Behavior is motivated by reward, and the most powerful rewards are those that satisfy a physiologic need. For decades, neuroscientists have studied the midbrain dopamine system to understand reward and hypothalamic circuits to understand sensing of internal needs. But how these two neural systems are interact to give rise to behaviors like eating and drinking remains poorly understood. Recently, we have used approaches for simultaneous neural recording and manipulation to observe directly the communication between these two systems. We have also mapped the signals they each receive from the gut in response to ingestion of food and fluids. This has revealed that hunger and thirst powerfully modulate the dopamine system, but do so in different ways and likely involve distinct circuit mechanisms. We propose here to build on these findings to systematically delineate how these neural circuits for need and reward interact in the brain.
In Aim 1, we investigate how these circuits represent internal needs, by recording their dynamics at multiple levels of analysis under different physiologic states, and further measuring how those dynamics are influenced by targeted circuit manipulations.
In Aim 2, we investigate how these circuits use information about bodily needs to drive learning about food, by monitoring and manipulating their activity during the learning process.

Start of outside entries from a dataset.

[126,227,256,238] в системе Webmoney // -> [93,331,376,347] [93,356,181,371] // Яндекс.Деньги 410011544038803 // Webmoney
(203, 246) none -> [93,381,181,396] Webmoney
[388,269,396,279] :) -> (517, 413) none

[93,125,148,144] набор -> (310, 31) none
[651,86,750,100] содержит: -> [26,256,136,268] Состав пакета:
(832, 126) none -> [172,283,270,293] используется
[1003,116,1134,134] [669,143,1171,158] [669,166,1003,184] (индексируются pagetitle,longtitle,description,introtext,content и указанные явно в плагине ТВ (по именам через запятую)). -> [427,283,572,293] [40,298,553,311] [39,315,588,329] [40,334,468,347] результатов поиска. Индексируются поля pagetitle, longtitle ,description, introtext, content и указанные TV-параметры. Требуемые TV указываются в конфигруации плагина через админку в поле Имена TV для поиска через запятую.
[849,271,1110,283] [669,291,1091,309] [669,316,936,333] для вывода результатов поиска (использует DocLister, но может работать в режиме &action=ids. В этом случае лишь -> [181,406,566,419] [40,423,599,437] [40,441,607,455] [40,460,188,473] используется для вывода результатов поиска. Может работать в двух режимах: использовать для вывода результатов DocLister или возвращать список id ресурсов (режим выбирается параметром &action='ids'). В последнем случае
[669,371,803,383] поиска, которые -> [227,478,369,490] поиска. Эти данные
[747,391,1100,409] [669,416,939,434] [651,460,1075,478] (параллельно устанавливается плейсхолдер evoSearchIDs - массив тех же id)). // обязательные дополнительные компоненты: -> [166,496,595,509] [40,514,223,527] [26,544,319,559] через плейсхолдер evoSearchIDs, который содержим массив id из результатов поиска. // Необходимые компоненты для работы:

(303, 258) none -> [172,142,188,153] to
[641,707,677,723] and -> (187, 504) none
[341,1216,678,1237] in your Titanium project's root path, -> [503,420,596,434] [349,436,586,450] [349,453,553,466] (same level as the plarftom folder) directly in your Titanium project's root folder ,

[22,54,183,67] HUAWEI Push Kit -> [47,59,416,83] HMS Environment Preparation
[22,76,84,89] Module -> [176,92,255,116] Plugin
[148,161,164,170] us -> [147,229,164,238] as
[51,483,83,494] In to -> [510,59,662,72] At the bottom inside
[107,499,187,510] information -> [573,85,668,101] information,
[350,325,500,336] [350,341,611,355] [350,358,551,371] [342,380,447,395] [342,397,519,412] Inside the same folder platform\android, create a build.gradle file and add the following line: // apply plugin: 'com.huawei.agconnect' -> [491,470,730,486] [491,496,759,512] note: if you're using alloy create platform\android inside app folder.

In Aim 3, we investigate how these circuits use information about internal state to drive motivation, by monitoring and manipulating their activity during tasks where animals must evaluate competing needs and rewards. These studies will provide fundamental insight into the mechanisms by which information about body needs is utilized by the brain to generate learning and motivation.
Eating and drinking are controlled by neural mechanisms in the brain that remain poorly understood. A better understanding of the structure and regulation of the underlying neural circuits would advance our ability to develop new therapeutic approaches for the treatment of medical conditions such as obesity and eating disorders. This proposal utilizes state-of-the-art approaches to selectively manipulate and record the activity of key neurons in the mammalian brain that influence eating and drinking.